Saved entries
* * *

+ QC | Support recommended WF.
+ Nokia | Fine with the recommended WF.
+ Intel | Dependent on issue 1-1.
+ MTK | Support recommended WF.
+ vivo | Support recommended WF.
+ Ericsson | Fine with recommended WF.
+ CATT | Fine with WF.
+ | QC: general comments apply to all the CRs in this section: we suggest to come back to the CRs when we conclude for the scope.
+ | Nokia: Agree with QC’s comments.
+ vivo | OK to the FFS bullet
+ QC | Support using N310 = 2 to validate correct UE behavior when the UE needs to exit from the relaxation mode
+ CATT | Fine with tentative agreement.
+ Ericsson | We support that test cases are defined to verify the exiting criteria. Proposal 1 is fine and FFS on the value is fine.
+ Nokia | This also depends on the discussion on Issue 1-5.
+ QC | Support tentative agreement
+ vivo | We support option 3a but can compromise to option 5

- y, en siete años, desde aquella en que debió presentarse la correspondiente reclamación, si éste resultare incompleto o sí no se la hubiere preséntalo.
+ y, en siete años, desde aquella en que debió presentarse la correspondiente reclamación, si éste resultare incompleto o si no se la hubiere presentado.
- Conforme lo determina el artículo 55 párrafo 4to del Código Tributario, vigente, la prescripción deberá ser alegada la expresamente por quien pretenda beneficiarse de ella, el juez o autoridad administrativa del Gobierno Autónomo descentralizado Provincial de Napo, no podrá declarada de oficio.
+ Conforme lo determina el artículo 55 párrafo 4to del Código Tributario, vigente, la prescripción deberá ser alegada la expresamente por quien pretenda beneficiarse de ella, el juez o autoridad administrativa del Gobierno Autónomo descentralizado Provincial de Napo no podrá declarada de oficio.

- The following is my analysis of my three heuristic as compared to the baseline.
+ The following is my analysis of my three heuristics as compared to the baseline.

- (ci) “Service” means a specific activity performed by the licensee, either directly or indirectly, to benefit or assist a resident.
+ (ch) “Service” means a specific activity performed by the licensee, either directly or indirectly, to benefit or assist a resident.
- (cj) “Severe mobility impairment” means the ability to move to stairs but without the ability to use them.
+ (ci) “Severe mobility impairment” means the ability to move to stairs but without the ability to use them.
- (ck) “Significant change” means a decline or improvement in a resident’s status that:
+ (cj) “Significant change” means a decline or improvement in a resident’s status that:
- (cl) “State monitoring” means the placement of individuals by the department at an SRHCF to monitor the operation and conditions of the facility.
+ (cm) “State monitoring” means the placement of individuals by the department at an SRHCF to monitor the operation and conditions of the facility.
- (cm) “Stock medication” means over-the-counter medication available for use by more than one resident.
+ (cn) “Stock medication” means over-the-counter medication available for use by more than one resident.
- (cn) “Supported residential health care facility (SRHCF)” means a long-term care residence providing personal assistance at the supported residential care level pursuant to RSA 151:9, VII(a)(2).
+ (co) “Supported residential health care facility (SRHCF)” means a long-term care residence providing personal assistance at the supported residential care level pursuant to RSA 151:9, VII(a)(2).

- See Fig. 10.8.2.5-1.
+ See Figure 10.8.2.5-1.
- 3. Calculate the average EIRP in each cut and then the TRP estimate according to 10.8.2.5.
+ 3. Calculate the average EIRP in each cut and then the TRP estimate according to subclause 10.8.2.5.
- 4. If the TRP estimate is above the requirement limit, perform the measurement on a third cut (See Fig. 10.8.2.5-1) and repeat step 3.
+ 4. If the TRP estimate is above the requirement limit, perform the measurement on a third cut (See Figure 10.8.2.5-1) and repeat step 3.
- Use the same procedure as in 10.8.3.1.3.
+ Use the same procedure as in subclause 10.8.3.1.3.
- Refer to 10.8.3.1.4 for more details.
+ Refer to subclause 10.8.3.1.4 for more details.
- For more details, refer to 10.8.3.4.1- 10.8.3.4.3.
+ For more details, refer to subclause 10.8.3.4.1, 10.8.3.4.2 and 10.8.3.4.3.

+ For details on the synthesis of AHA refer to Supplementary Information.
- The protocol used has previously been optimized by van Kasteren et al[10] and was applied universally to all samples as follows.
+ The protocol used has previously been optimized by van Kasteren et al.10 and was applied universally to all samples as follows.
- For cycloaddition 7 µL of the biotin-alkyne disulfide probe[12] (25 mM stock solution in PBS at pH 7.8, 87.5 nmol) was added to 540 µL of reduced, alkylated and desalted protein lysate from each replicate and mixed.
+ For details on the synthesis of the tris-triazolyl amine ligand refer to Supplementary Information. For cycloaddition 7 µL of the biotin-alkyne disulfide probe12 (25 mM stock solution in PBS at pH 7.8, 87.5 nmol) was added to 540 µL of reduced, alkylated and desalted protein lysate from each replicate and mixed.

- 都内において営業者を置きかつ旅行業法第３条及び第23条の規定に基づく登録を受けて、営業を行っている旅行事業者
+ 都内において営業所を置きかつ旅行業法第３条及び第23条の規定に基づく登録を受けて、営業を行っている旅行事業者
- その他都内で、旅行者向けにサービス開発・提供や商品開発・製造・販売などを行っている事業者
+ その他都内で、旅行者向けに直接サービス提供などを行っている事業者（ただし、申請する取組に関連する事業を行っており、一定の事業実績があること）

* * *

## BRIEF
Transcribe every line of the data, exactly as it stands.

## TASK RESPONSE
+ QC | Support recommended WF.
+ Nokia | Fine with the recommended WF.
+ Intel | Dependent on issue 1-1.
+ MTK | Support recommended WF.
+ vivo | Support recommended WF.
+ Ericsson | Fine with recommended WF.
+ CATT | Fine with WF.
+ | QC: general comments apply to all the CRs in this section: we suggest to come back to the CRs when we conclude for the scope.
+ | Nokia: Agree with QC’s comments.
+ vivo | OK to the FFS bullet
+ QC | Support using N310 = 2 to validate correct UE behavior when the UE needs to exit from the relaxation mode
+ CATT | Fine with tentative agreement.
+ Ericsson | We support that test cases are defined to verify the exiting criteria. Proposal 1 is fine and FFS on the value is fine.
+ Nokia | This also depends on the discussion on Issue 1-5.
+ QC | Support tentative agreement
+ vivo | We support option 3a but can compromise to option 5

- y, en siete años, desde aquella en que debió presentarse la correspondiente reclamación, si éste resultare incompleto o sí no se la hubiere preséntalo.
+ y, en siete años, desde aquella en que debió presentarse la correspondiente reclamación, si éste resultare incompleto o si no se la hubiere presentado.
- Conforme lo determina el artículo 55 párrafo 4to del Código Tributario, vigente, la prescripción deberá ser alegada la expresamente por quien pretenda beneficiarse de ella, el juez o autoridad administrativa del Gobierno Autónomo descentralizado Provincial de Napo, no podrá declarada de oficio.
+ Conforme lo determina el artículo 55 párrafo 4to del Código Tributario, vigente, la prescripción deberá ser alegada la expresamente por quien pretenda beneficiarse de ella, el juez o autoridad administrativa del Gobierno Autónomo descentralizado Provincial de Napo no podrá declarada de oficio.

- The following is my analysis of my three heuristic as compared to the baseline.
+ The following is my analysis of my three heuristics as compared to the baseline.

- (ci) “Service” means a specific activity performed by the licensee, either directly or indirectly, to benefit or assist a resident.
+ (ch) “Service” means a specific activity performed by the licensee, either directly or indirectly, to benefit or assist a resident.
- (cj) “Severe mobility impairment” means the ability to move to stairs but without the ability to use them.
+ (ci) “Severe mobility impairment” means the ability to move to stairs but without the ability to use them.
- (ck) “Significant change” means a decline or improvement in a resident’s status that:
+ (cj) “Significant change” means a decline or improvement in a resident’s status that:
- (cl) “State monitoring” means the placement of individuals by the department at an SRHCF to monitor the operation and conditions of the facility.
+ (cm) “State monitoring” means the placement of individuals by the department at an SRHCF to monitor the operation and conditions of the facility.
- (cm) “Stock medication” means over-the-counter medication available for use by more than one resident.
+ (cn) “Stock medication” means over-the-counter medication available for use by more than one resident.
- (cn) “Supported residential health care facility (SRHCF)” means a long-term care residence providing personal assistance at the supported residential care level pursuant to RSA 151:9, VII(a)(2).
+ (co) “Supported residential health care facility (SRHCF)” means a long-term care residence providing personal assistance at the supported residential care level pursuant to RSA 151:9, VII(a)(2).

- See Fig. 10.8.2.5-1.
+ See Figure 10.8.2.5-1.
- 3. Calculate the average EIRP in each cut and then the TRP estimate according to 10.8.2.5.
+ 3. Calculate the average EIRP in each cut and then the TRP estimate according to subclause 10.8.2.5.
- 4. If the TRP estimate is above the requirement limit, perform the measurement on a third cut (See Fig. 10.8.2.5-1) and repeat step 3.
+ 4. If the TRP estimate is above the requirement limit, perform the measurement on a third cut (See Figure 10.8.2.5-1) and repeat step 3.
- Use the same procedure as in 10.8.3.1.3.
+ Use the same procedure as in subclause 10.8.3.1.3.
- Refer to 10.8.3.1.4 for more details.
+ Refer to subclause 10.8.3.1.4 for more details.
- For more details, refer to 10.8.3.4.1- 10.8.3.4.3.
+ For more details, refer to subclause 10.8.3.4.1, 10.8.3.4.2 and 10.8.3.4.3.

+ For details on the synthesis of AHA refer to Supplementary Information.
- The protocol used has previously been optimized by van Kasteren et al[10] and was applied universally to all samples as follows.
+ The protocol used has previously been optimized by van Kasteren et al.10 and was applied universally to all samples as follows.
- For cycloaddition 7 µL of the biotin-alkyne disulfide probe[12] (25 mM stock solution in PBS at pH 7.8, 87.5 nmol) was added to 540 µL of reduced, alkylated and desalted protein lysate from each replicate and mixed.
+ For details on the synthesis of the tris-triazolyl amine ligand refer to Supplementary Information. For cycloaddition 7 µL of the biotin-alkyne disulfide probe12 (25 mM stock solution in PBS at pH 7.8, 87.5 nmol) was added to 540 µL of reduced, alkylated and desalted protein lysate from each replicate and mixed.

- 都内において営業者を置きかつ旅行業法第３条及び第23条の規定に基づく登録を受けて、営業を行っている旅行事業者
+ 都内において営業所を置きかつ旅行業法第３条及び第23条の規定に基づく登録を受けて、営業を行っている旅行事業者
- その他都内で、旅行者向けにサービス開発・提供や商品開発・製造・販売などを行っている事業者
+ その他都内で、旅行者向けに直接サービス提供などを行っている事業者（ただし、申請する取組に関連する事業を行っており、一定の事業実績があること）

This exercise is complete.